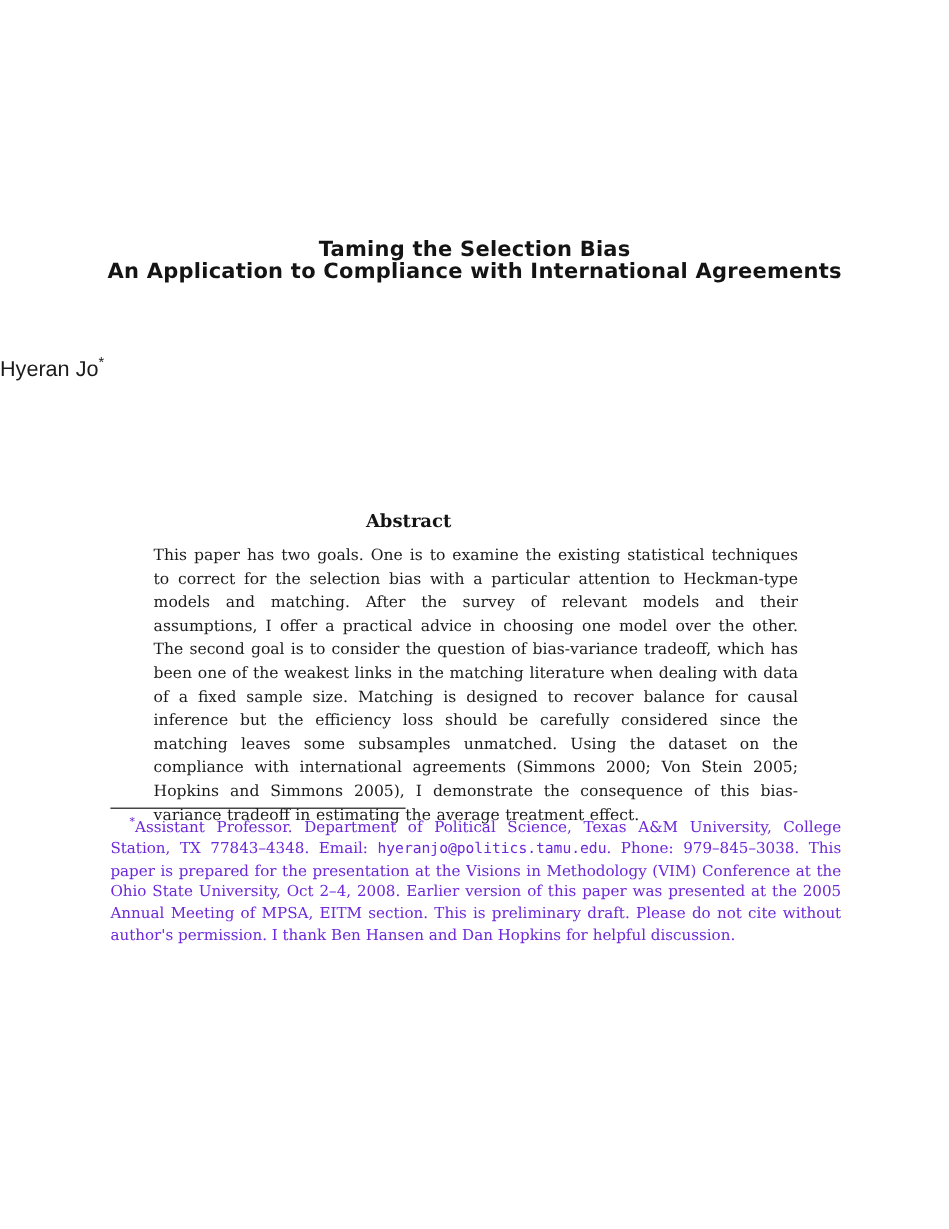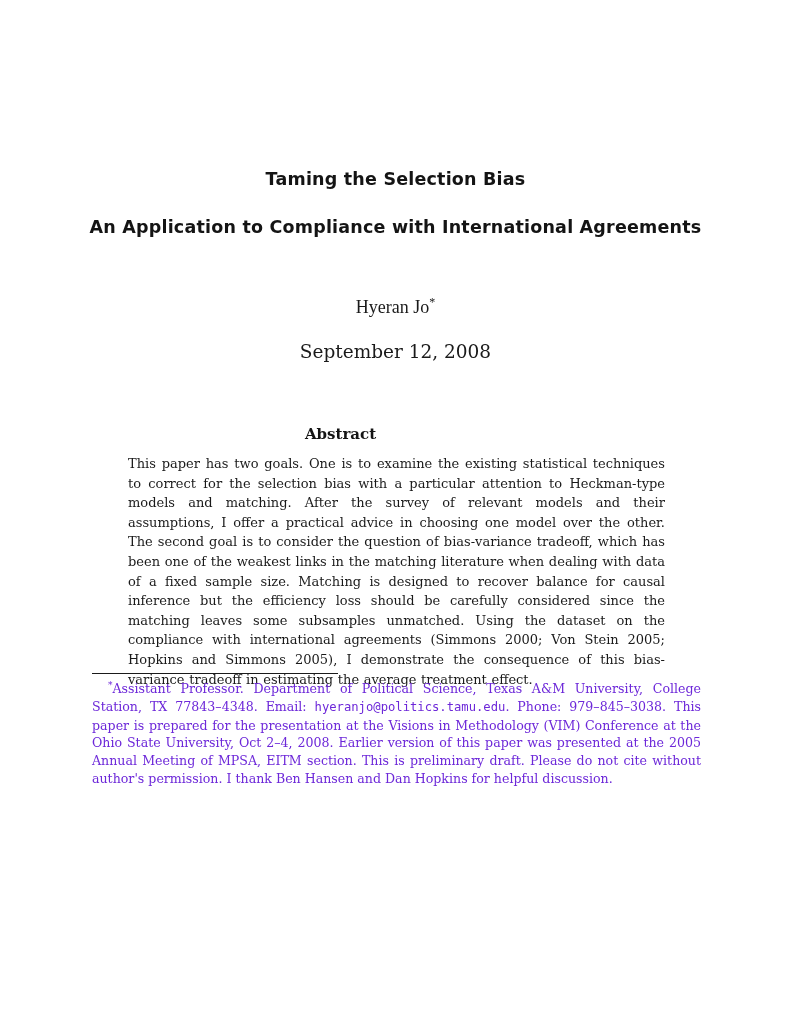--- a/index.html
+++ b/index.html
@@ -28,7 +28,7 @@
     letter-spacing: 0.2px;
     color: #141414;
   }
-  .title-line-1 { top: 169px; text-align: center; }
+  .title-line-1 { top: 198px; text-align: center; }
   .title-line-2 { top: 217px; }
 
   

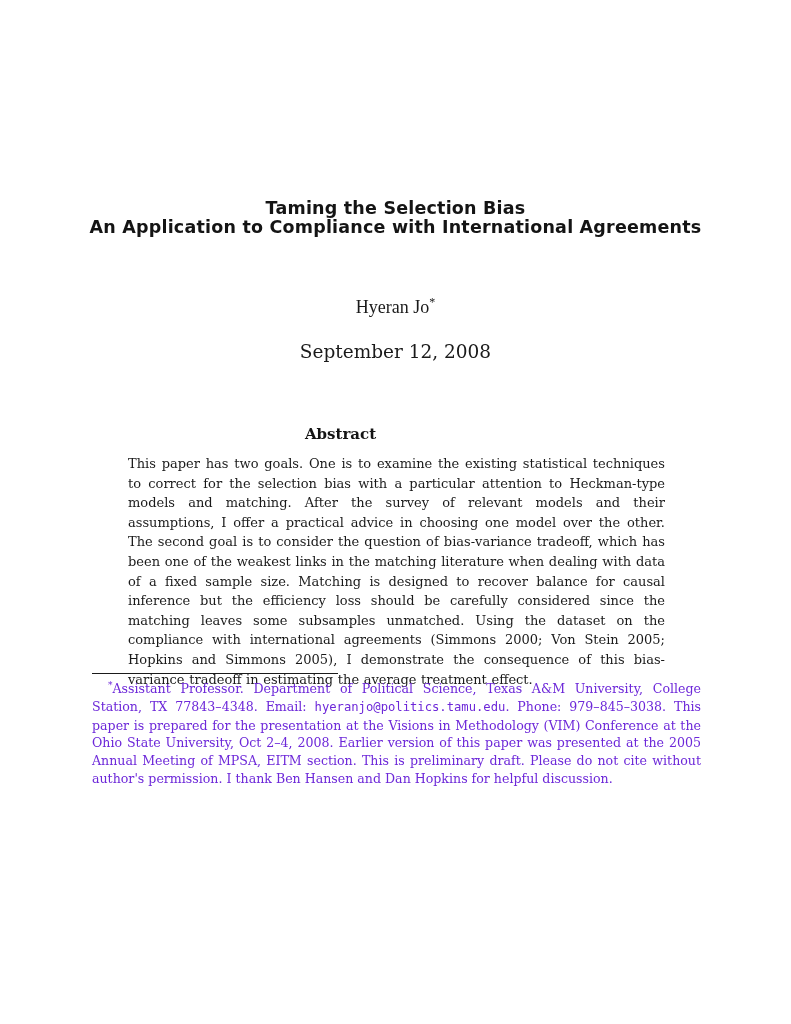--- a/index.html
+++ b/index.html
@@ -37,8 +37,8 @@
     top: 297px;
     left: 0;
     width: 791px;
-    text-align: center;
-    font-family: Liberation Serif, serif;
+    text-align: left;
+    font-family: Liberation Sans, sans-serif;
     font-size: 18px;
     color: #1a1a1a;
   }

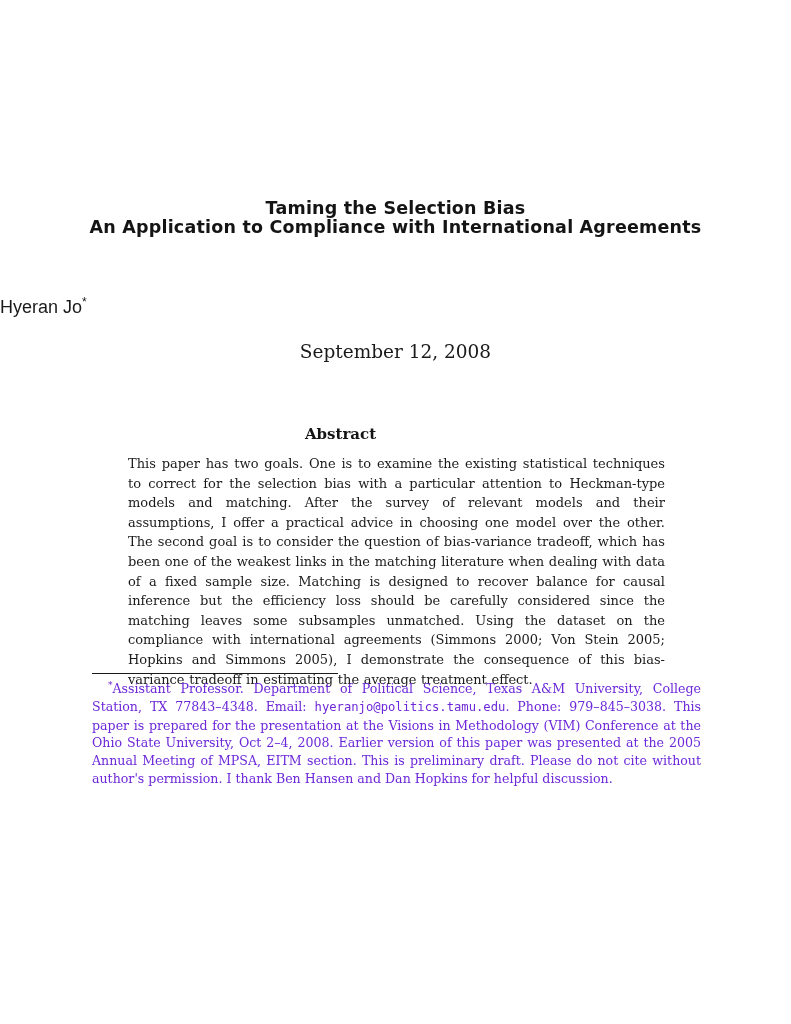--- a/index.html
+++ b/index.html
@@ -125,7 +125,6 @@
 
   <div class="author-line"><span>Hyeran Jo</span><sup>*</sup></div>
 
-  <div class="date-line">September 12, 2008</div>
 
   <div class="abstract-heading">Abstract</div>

----

▸ What is required:
The answer must consist of every line from the listing above that includes the word "font".

▸ Answer to this problem:
-    font-family: Liberation Serif, serif;
+    font-family: Liberation Sans, sans-serif;
     font-size: 18px;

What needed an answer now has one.